• _Material provided_

****************

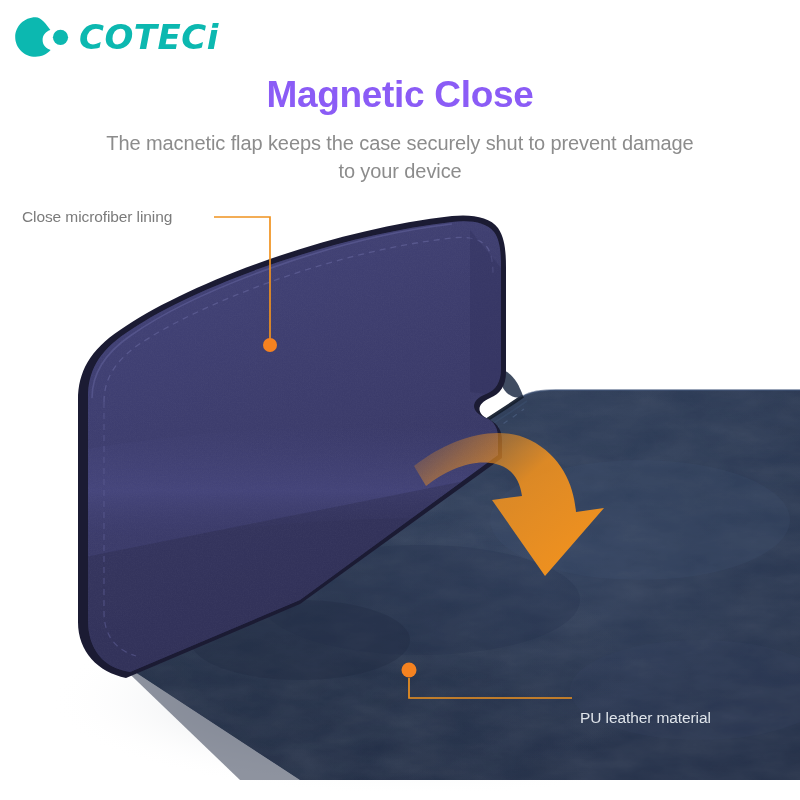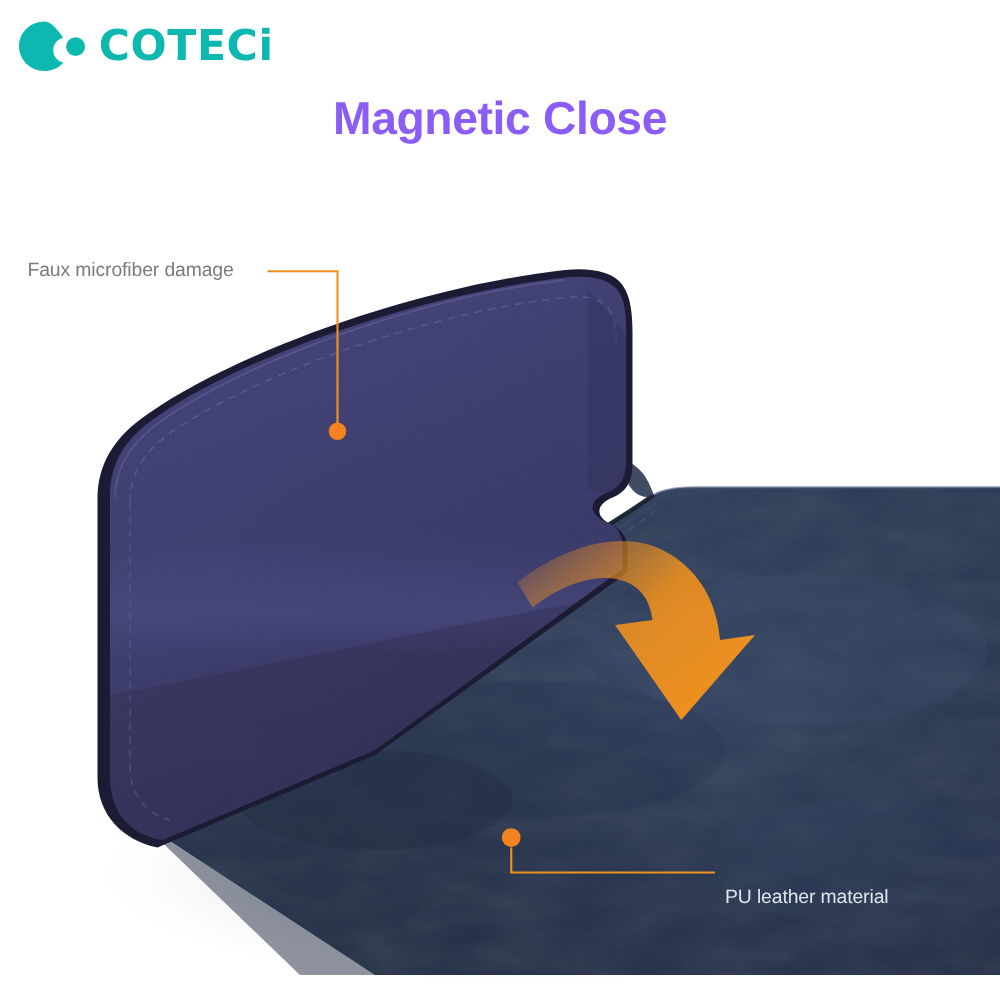--- a/index.html
+++ b/index.html
@@ -19,20 +19,21 @@
   }
 
   
   .brand {
     position: absolute;
     left: 14px;
     top: 16px;
     display: flex;
     align-items: center;
     gap: 9px;
+    font-style: italic;
   }
   .brand-mark { width: 56px; height: 42px; display: block; }
   .brand-word {
     font-size: 34px;
     font-weight: bold;
     letter-spacing: 0.5px;
     color: #0cb8b0;
     line-height: 1;
     font-family: "DejaVu Sans", sans-serif;
   }
@@ -104,20 +105,21 @@
 
   <div class="brand">
     <svg class="brand-mark" viewBox="0 0 56 42">
       <path d="M21.5 1.2 C10.2 1.2 1.2 10.2 1.2 21 C1.2 31.8 10.2 40.8 21.5 40.8 C27.6 40.8 33.0 38.2 36.6 34.1 L36.6 34.0 C32.0 32.9 28.6 28.9 28.6 24.1 C28.6 19.3 31.9 15.3 36.4 14.1 L36.4 14.0 C32.8 9.0 27.5 1.2 21.5 1.2 Z" fill="#0cb8b0"></path>
       <circle cx="46.5" cy="21.3" r="7.6" fill="#0cb8b0"></circle>
     </svg>
     <div class="brand-word">COTECi</div>
   </div>
 
   <div class="title">Magnetic Close</div>
+  <div class="subtitle">The macnetic flap keeps the case securely shut to prevent damage to your device</div>
 
   <svg class="product-art" viewBox="0 0 800 800">
     <defs>
 
       <linearGradient id="flapGrad" x1="0.15" y1="0" x2="0.85" y2="1">
         <stop offset="0%" stop-color="#3d3d72"></stop>
         <stop offset="38%" stop-color="#3b3b6b"></stop>
         <stop offset="70%" stop-color="#383866"></stop>
         <stop offset="100%" stop-color="#33335d"></stop>
       </linearGradient>
@@ -313,17 +315,17 @@
       <path d="M214,217 L270,217 L270,339" fill="none" stroke="#f0921f" stroke-width="1.7"></path>
       <circle cx="270" cy="345" r="7" fill="#f58220"></circle>
     </g>
 
     <g>
       <circle cx="409" cy="670" r="7.5" fill="#f58220"></circle>
       <path d="M409,678 L409,698 L572,698" fill="none" stroke="#f0921f" stroke-width="1.7"></path>
     </g>
   </svg>
 
-  <div class="callout-label callout-lining">Faux microfiber damage</div>
+  <div class="callout-label callout-lining">Close microfiber lining</div>
 
   <div class="callout-label callout-leather">PU leather material</div>
 
 </div>
 
 </body></html>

****************

• _Exercise brief_
None of the pictures belong in the copy; repeat all other material exactly.

• _Exercise response_
--- a/index.html
+++ b/index.html
@@ -19,20 +19,21 @@
   }
 
   
   .brand {
     position: absolute;
     left: 14px;
     top: 16px;
     display: flex;
     align-items: center;
     gap: 9px;
+    font-style: italic;
   }
   .brand-mark { width: 56px; height: 42px; display: block; }
   .brand-word {
     font-size: 34px;
     font-weight: bold;
     letter-spacing: 0.5px;
     color: #0cb8b0;
     line-height: 1;
     font-family: "DejaVu Sans", sans-serif;
   }
@@ -104,20 +105,21 @@
 
   <div class="brand">
     <svg class="brand-mark" viewBox="0 0 56 42">
       <path d="M21.5 1.2 C10.2 1.2 1.2 10.2 1.2 21 C1.2 31.8 10.2 40.8 21.5 40.8 C27.6 40.8 33.0 38.2 36.6 34.1 L36.6 34.0 C32.0 32.9 28.6 28.9 28.6 24.1 C28.6 19.3 31.9 15.3 36.4 14.1 L36.4 14.0 C32.8 9.0 27.5 1.2 21.5 1.2 Z" fill="#0cb8b0"></path>
       <circle cx="46.5" cy="21.3" r="7.6" fill="#0cb8b0"></circle>
     </svg>
     <div class="brand-word">COTECi</div>
   </div>
 
   <div class="title">Magnetic Close</div>
+  <div class="subtitle">The macnetic flap keeps the case securely shut to prevent damage to your device</div>
 
   <svg class="product-art" viewBox="0 0 800 800">
     <defs>
 
       <linearGradient id="flapGrad" x1="0.15" y1="0" x2="0.85" y2="1">
         <stop offset="0%" stop-color="#3d3d72"></stop>
         <stop offset="38%" stop-color="#3b3b6b"></stop>
         <stop offset="70%" stop-color="#383866"></stop>
         <stop offset="100%" stop-color="#33335d"></stop>
       </linearGradient>
@@ -313,17 +315,17 @@
       <path d="M214,217 L270,217 L270,339" fill="none" stroke="#f0921f" stroke-width="1.7"></path>
       <circle cx="270" cy="345" r="7" fill="#f58220"></circle>
     </g>
 
     <g>
       <circle cx="409" cy="670" r="7.5" fill="#f58220"></circle>
       <path d="M409,678 L409,698 L572,698" fill="none" stroke="#f0921f" stroke-width="1.7"></path>
     </g>
   </svg>
 
-  <div class="callout-label callout-lining">Faux microfiber damage</div>
+  <div class="callout-label callout-lining">Close microfiber lining</div>
 
   <div class="callout-label callout-leather">PU leather material</div>
 
 </div>
 
 </body></html>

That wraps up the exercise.